DELAPAN SEMBILAN

256 13 0
                                    

   Adrian seperti memang sudah gila, ia memberi kabar untuk semua datang ke warkop jam 6 pagi dan bodohnya semua mengikuti perintah Adrian begitu saja. Seperti sekarang mereka semua sudah ada di depan warkop, selain Risman.

  "Ri, kalau lo bukan sahabat gue. Ogah gue disuruh mandi pagi-pagi!" Aditya angkat bicara.

"Iya deh, lo sahabat terbaik gue emang." Adrian menjawab dengan malas, toh dari pada ribut lagi mending di iyakan saja.

  "Terus gimana ni, Ri? Lo ngapain si ngumpulin kita sepagi ini?" Rara menguap, ia masi sangat mengantuk padahal dirinya sudah mandi.

"Jadi gue mau lo semua bantuin gue dekor semuanya, terus buat Rara lo tinggal di sekolah aja, jagain Ika."

  "Dih, emang si Ika bakal lari ke mana, Ri?" tanya Rangga tidak habis pikir.

"Udah, gak usah protes. Tau lu suruh gue tinggal di sekolah tadi gue kaga datang, anjim!" Rara memutar bola matanya malas, ia ingin melangkah masuk ke dalam warkop tetapi tiba-tiba tangannya ditarik.

  "Eh-Ra, ingat ya. Apa pun yang terjadi tolong kabarin gue, soalnya perasaan gue kurang enak," ucap Adrian.

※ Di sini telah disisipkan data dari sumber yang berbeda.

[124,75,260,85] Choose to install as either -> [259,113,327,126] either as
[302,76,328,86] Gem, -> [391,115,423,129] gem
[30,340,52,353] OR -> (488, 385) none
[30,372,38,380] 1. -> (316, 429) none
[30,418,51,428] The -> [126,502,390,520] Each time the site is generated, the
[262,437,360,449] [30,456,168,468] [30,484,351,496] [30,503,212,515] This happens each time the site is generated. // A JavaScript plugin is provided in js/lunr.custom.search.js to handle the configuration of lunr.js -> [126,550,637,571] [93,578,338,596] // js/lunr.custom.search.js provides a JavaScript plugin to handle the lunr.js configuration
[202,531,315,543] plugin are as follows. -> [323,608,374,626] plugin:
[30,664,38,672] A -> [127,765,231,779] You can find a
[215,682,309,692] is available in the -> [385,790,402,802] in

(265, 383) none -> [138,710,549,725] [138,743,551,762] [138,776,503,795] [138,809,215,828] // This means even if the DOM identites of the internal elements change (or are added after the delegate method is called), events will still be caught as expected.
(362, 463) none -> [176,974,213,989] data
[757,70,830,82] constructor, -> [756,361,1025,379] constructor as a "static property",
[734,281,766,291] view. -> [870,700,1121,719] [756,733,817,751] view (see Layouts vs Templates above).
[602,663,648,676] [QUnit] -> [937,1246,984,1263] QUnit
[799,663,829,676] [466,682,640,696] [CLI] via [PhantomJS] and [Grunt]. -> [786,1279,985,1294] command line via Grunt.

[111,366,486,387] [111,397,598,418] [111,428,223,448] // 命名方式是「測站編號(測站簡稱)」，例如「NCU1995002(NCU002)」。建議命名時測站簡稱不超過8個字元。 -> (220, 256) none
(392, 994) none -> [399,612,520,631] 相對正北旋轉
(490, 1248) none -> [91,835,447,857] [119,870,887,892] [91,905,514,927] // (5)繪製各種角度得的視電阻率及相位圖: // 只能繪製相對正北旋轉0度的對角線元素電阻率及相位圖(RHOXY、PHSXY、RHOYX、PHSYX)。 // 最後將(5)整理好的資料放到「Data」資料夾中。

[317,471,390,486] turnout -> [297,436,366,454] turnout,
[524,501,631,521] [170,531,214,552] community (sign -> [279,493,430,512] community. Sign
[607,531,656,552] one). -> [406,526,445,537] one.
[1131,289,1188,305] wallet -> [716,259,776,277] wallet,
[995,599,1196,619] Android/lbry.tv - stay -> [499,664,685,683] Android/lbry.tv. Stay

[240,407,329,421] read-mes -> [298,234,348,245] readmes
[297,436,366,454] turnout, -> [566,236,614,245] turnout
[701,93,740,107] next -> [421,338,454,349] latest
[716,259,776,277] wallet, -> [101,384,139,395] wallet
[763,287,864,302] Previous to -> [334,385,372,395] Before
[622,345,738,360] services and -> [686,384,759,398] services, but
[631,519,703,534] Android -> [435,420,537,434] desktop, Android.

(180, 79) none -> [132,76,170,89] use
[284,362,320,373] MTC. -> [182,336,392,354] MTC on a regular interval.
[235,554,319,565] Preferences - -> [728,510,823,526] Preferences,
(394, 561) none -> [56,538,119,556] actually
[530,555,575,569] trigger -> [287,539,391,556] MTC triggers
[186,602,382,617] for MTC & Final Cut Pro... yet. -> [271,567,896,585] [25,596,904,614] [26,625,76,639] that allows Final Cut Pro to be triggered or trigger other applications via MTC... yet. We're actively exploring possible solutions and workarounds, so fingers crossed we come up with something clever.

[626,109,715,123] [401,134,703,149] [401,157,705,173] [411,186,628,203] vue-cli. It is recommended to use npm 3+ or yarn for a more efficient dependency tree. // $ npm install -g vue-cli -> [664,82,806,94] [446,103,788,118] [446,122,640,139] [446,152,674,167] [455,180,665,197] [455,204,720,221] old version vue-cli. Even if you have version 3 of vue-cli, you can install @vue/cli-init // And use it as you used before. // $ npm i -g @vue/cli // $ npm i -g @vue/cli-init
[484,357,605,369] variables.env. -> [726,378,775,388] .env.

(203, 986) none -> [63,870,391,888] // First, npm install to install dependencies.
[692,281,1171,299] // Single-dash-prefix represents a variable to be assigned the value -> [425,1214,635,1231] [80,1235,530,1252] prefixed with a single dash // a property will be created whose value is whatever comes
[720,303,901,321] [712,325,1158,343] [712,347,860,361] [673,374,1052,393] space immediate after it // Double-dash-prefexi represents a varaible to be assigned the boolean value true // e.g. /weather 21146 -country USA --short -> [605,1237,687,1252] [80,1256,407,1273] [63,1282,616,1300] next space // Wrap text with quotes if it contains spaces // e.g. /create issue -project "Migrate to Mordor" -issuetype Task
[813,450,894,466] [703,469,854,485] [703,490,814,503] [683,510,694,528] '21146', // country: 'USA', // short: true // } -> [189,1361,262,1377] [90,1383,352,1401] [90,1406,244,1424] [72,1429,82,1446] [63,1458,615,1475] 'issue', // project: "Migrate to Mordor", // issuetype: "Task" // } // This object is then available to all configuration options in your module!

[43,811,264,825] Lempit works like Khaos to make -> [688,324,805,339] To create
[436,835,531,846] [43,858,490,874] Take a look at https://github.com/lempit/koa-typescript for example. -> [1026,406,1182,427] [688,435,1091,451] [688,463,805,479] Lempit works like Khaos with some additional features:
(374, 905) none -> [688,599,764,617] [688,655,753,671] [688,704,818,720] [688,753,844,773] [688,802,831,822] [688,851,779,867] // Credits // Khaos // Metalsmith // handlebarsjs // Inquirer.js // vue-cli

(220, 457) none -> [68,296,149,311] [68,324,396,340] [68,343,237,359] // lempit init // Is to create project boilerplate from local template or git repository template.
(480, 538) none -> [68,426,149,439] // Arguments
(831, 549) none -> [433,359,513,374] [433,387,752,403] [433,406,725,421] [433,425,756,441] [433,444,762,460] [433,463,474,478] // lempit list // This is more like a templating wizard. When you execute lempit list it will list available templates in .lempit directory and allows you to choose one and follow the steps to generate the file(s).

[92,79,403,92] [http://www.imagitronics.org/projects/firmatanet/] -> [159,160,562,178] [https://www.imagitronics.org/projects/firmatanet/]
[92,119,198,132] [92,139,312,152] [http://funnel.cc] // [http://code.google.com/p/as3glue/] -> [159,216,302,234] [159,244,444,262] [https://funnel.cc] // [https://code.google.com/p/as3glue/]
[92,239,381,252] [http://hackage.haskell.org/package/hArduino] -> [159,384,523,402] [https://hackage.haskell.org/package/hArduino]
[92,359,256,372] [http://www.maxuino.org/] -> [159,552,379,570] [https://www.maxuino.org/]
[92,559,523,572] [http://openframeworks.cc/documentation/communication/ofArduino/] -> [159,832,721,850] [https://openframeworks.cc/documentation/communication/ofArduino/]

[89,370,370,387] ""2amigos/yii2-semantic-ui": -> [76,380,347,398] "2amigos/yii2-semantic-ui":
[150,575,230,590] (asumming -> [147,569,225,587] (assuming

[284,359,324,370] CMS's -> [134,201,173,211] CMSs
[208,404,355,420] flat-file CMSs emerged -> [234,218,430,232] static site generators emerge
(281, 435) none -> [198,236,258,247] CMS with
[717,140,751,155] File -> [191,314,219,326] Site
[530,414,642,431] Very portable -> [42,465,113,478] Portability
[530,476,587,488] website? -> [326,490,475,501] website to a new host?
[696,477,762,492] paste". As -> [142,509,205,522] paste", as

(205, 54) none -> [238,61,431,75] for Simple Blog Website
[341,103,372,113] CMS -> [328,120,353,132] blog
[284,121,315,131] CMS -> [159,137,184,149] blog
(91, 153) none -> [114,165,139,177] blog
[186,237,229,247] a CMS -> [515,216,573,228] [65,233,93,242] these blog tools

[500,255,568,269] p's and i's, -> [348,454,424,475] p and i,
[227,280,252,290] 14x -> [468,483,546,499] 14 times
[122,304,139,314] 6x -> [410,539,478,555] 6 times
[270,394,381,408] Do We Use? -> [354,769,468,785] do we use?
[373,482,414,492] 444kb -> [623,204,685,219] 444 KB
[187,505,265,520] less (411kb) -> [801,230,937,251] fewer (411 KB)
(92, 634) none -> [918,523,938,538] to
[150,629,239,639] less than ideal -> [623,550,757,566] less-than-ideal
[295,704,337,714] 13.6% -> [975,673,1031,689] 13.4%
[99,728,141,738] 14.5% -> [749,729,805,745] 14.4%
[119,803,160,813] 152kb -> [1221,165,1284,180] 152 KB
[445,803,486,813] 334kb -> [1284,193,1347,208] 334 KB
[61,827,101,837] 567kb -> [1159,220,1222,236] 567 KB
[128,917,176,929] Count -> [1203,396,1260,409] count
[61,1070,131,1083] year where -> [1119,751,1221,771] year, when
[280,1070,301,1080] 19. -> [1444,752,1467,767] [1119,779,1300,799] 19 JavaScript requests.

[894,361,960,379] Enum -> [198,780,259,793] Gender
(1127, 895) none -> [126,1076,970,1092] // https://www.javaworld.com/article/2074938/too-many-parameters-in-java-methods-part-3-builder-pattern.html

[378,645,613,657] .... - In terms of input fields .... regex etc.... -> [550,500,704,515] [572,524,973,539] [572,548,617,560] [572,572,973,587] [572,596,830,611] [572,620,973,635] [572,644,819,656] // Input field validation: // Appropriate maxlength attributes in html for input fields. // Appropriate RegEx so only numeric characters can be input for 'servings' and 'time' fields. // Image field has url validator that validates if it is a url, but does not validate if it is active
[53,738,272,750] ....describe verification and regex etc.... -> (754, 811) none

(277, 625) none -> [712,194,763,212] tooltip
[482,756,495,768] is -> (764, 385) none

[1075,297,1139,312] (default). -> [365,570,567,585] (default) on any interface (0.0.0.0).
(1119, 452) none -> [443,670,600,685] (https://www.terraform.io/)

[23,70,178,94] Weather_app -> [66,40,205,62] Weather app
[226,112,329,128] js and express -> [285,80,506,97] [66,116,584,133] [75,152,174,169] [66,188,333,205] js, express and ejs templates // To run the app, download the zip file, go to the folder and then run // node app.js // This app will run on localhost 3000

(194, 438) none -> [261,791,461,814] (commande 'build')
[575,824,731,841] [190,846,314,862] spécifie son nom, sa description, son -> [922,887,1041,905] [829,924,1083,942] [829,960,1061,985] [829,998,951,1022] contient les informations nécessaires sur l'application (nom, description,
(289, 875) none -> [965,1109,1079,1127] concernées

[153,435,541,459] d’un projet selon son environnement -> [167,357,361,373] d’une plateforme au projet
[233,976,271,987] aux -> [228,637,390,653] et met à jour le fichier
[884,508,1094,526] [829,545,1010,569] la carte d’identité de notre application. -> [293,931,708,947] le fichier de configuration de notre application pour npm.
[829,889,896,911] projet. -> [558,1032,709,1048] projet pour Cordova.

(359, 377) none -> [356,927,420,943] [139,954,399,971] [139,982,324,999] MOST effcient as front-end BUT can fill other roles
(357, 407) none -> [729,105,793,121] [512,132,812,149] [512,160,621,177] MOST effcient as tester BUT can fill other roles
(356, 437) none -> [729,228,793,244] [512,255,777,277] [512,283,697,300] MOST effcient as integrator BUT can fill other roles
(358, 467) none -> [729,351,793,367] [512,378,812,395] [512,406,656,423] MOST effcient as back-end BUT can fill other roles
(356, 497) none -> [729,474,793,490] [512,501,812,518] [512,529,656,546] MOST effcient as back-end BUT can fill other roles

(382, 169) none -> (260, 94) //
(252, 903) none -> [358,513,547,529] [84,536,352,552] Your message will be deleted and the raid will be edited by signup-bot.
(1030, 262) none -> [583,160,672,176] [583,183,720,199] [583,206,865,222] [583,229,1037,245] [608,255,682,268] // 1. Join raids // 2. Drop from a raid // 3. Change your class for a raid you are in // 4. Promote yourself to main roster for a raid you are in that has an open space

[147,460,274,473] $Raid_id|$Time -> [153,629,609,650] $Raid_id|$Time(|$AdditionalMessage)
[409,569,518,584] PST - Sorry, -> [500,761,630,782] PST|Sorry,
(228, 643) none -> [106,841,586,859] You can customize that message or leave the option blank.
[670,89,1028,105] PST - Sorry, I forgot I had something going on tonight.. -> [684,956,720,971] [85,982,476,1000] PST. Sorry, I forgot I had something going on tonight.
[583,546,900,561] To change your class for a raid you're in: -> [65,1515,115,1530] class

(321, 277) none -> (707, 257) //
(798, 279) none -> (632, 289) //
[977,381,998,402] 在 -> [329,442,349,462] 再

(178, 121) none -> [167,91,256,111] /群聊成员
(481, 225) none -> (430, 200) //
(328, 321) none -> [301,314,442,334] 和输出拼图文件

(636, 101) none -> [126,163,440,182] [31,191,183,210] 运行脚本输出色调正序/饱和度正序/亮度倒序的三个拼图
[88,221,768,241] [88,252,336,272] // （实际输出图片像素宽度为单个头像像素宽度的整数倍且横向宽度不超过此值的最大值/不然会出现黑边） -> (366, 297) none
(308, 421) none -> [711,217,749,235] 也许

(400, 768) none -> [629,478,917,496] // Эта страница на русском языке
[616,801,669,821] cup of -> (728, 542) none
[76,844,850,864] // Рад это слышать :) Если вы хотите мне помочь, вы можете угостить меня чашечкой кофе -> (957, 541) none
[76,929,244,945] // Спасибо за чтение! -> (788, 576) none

  "Iya-iya, perasaan gak enak aja masi lo percaya. Nora lo!" setelah mengatakan itu Rara segera melangkah masuk ke dalam warkop, ia memutuskan untuk numpang tidur di sini dari pada harus kemabali lagi ke rumah.

"Eh-Ri, terus kita ke sana bawa motor masing-masing?" tanya Gian.

  "Goncengan aja," bukan Adrian yang menjawab tetapi Fikar.

"Iya, kita goncengan aja. Biar hemat bensi ama bisa lebih cepat sampainya."

  Mereka semua hanya mengangguk saja dan mulai menuju motor yang akan mereka gunakan, seperti Adrian dan Gian, Farel dan Aditya, dan terakhir Rangga dan Fikar. Setelah siap, mereka semua segera langsung menancap gas.

Didalam perjalan, motor sport Adrian memimpin jalan. Hening, hingga Gian mulai bertanya.

  "Ri, lo beneran serius ama Ika?"

Adrian mengangguk, "Harus, karena gue sayang ama dia!"

  "Kalau dia gak sayang ama lo?" tanya Gian lagi.

Adrian menggeleng, "Gak mungkin, dari matanya saja, gue bisa tau kalau dia masi sayang ama gue tapi tertutup dengan rasa kecewa."

   "Ooh, tapi lo yakin semua ini, bakal bikin semau keadaan kembali seperti semula?"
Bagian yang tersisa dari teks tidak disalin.